Au cœur de Vannes, l'ancien hôtel de Francheville dévoile une rare échauguette pentagonale du XVIIe siècle, joyau de pierre brodé de coquilles et d'encorbellements, témoignage subtil de l'élégance bretonne de la Renaissance tardive.
Niché dans le tissu urbain dense de Vannes, l'ancien hôtel de Francheville est l'un de ces édifices discrets qui révèlent toute leur richesse à qui prend le temps de lever les yeux. Construit dans le premier quart du XVIIe siècle, cet hôtel particulier appartient à la tradition des demeures bourgeoises bretonnes, à mi-chemin entre la sobre gravité gothique et les premières inflexions du classicisme français. Ce qui distingue véritablement l'édifice de ses contemporains vannetais, c'est son échauguette pentagonale d'une conception remarquable. Portée par trois trompes divisées par deux consoles à quatre encorbellements, elle s'élève avec une grâce presque aérienne depuis l'angle de la façade. Sa forme à cinq pans aux coins soigneusement arrondis, ses coquilles sculptées en décor : autant de détails qui témoignent d'une main de tailleur de pierre accomplie, soucieuse d'allier fonction et esthétique dans une harmonie toute bretonne. Visiter l'hôtel de Francheville, c'est s'immerger dans la vie quotidienne d'une cité commerçante et judiciaire de l'Ancien Régime. Vannes, capitale du duché puis de la province, fourmillait alors d'officiers royaux, de négociants prospères et d'hommes de loi dont les demeures rivalisaient de raffinement. L'hôtel de Francheville s'inscrit pleinement dans cette culture de la pierre taillée avec soin, sans ostentation inutile, mais avec une réelle ambition artistique. Le cadre urbain renforce l'émotion patrimoniale : à deux pas des remparts médiévaux, du célèbre jardin à la française et de la cathédrale Saint-Pierre, l'édifice s'intègre dans un quartier historique d'une cohérence exceptionnelle. Une promenade dans ce secteur de Vannes permet d'embrasser plusieurs siècles d'architecture en quelques centaines de mètres, de la maison à colombages médiévale à l'hôtel particulier de l'époque moderne.
L'ancien hôtel de Francheville illustre le style des hôtels particuliers bretons du début du XVIIe siècle, caractérisé par une sobriété de façade héritée de la tradition gothique locale, progressivement assouplie par les influences de la Renaissance et des premiers courants classiques. La pierre de taille, matériau roi dans une région où le granit et le schiste abondent, structure l'ensemble avec une rigueur et une robustesse typiques de la construction vannetaise. L'élément le plus remarquable demeure sans conteste l'échauguette pentagonale en pierre, placée en saillie à l'angle de l'édifice. Sa conception est d'une sophistication rare : portée par trois trompes — ces voûtes de pierre en encorbellement permettant de ménager un espace en surplomb — elles-mêmes séparées par deux consoles à quatre encorbellements successifs, elle offre un exemple magistral de la maîtrise stéréotomique des tailleurs de pierre bretons de l'époque. Les coins arrondis de la tourelle à cinq pans adoucissent la transition entre les façades et confèrent à l'ensemble une silhouette élégante. Le décor de coquilles sculptées sur les consoles introduit une note décorative qui renvoie à la fois aux symboles religieux — la coquille Saint-Jacques, omniprésente dans l'iconographie bretonne — et au répertoire ornemental de la Renaissance.

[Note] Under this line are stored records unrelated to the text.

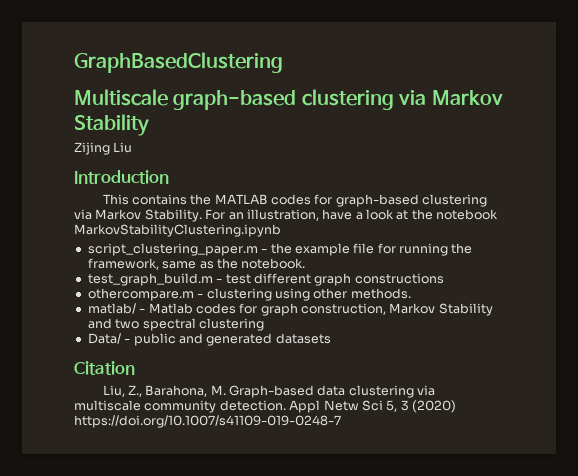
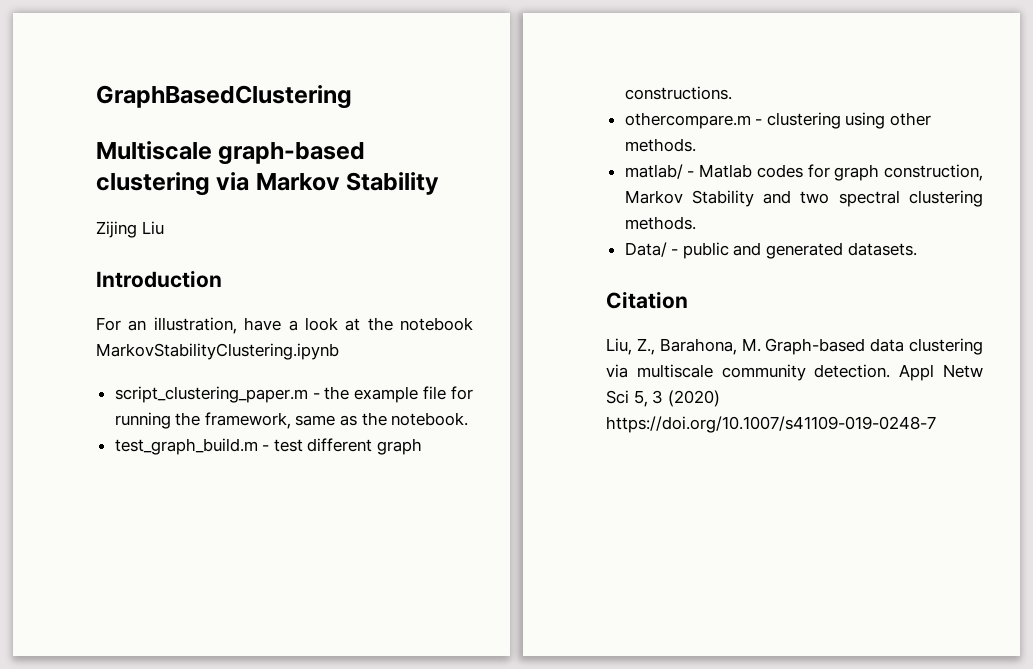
- This contains the MATLAB codes for graph-based clustering via Markov Stability.
- test_graph_build.m - test different graph constructions
+ test_graph_build.m - test different graph constructions.
- matlab/ - Matlab codes for graph construction, Markov Stability and two spectral clustering
+ matlab/ - Matlab codes for graph construction, Markov Stability and two spectral clustering methods.
- Data/ - public and generated datasets
+ Data/ - public and generated datasets.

L'échauguette remplissait à l'origine une double fonction : pratique, en permettant une surveillance de l'angle de rue et une meilleure lumière dans les pièces desservies ; symbolique, en affichant le statut social du propriétaire, capable de s'offrir une telle prouesse architecturale. L'ensemble témoigne d'une époque où la demeure bourgeoise cherchait à concilier confort domestique, affirmation sociale et maîtrise technique dans un dialogue harmonieux avec la pierre.